Capanna: “Agevolazioni per incentivare l’uso dei fondi integrativi sanitari. Ad oggi troppo legati agli accordi contrattuali”                              

“Più incentivi per agevolare l’uso dei fondi sanitari integrativi, defiscalizzare le somme dei premi versati per le coperture sanitarie”. E’ quanto afferma il direttore generale Confesercenti Giuseppe Capanna in merito ai dati presentati dal Censis in occasione del Welfare Day e relativi alla scelta degli italiani di aderire a un fondo sanitario integrativo.
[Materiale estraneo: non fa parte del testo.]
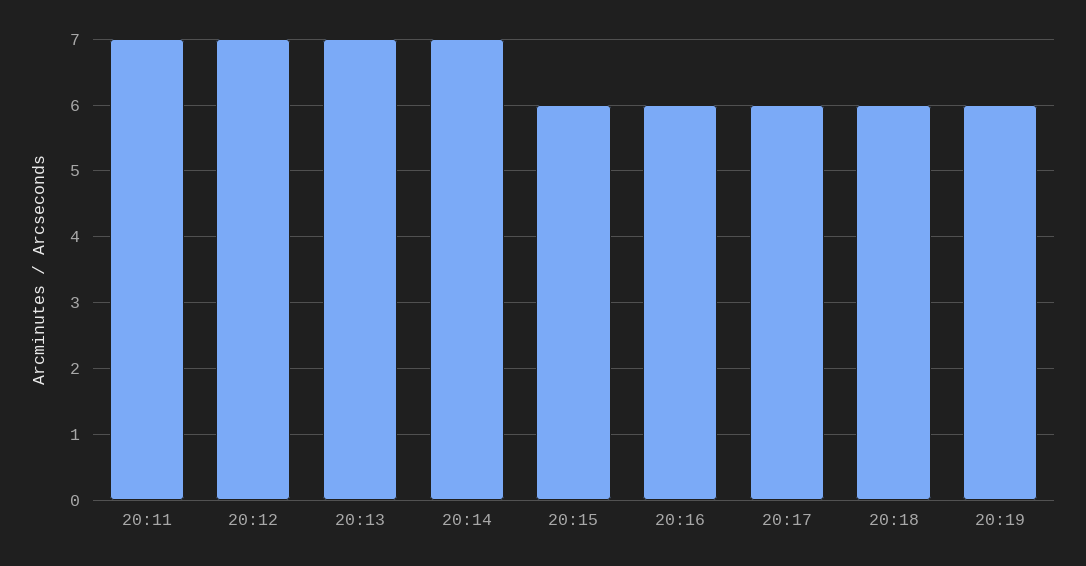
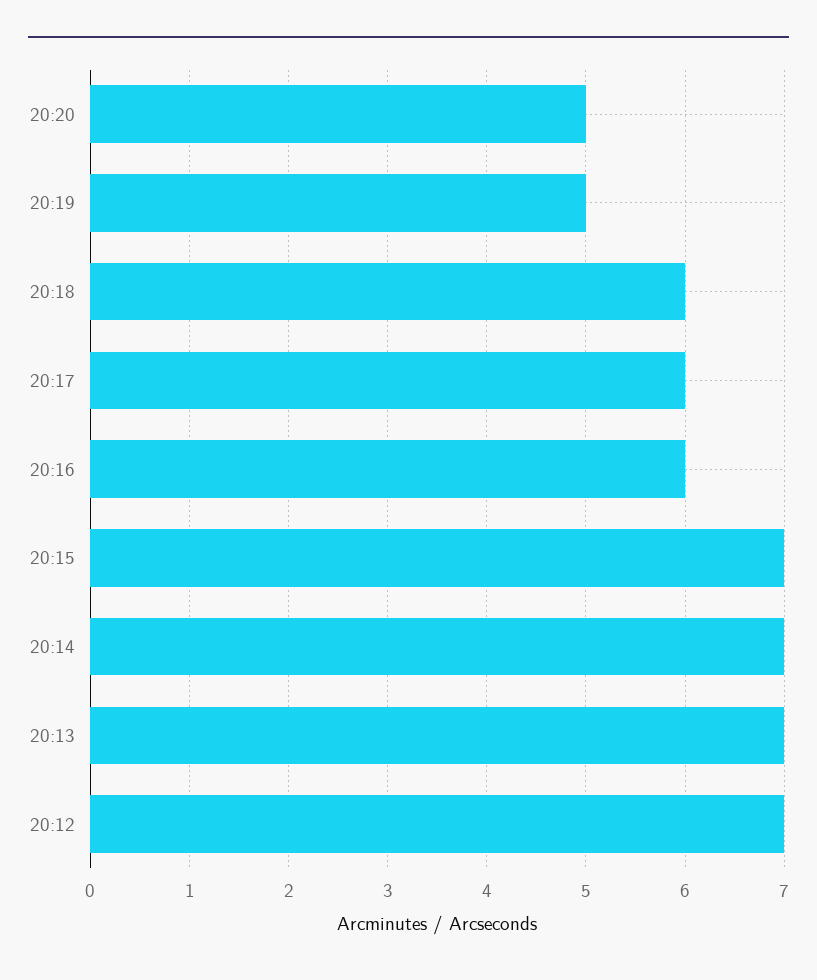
20:11: 7 -> none
20:15: 6 -> 7
20:19: 6 -> 5
20:20: none -> 5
Per il direttore Confesercenti sono necessari “strumenti, agevolazioni in grado di favorire l’adesione a un fondo sanitario. Ad oggi – continua – gran parte di quei sei milioni di italiani che hanno aderito, lo hanno fatto perché spinti da accordi legati ai contratti collettivi nazionali di lavoro. E’ quello che accade ad esempio ai dipendenti del settore Commercio, del Turismo e dei Servizi”. L’Ente di riferimento ha natura paritetica ed è articolato in due separate gestioni rispettivamente per il Terziario e per il Turismo. “Se è vero – conclude Capanna – che un italiano su cinque è disposto a investire 600 euro al mese per un fondo sanitario integrativo che copra le spese per la salute, è altrettanto realistico dire che sono necessari sostegni di natura fiscale a supporto”.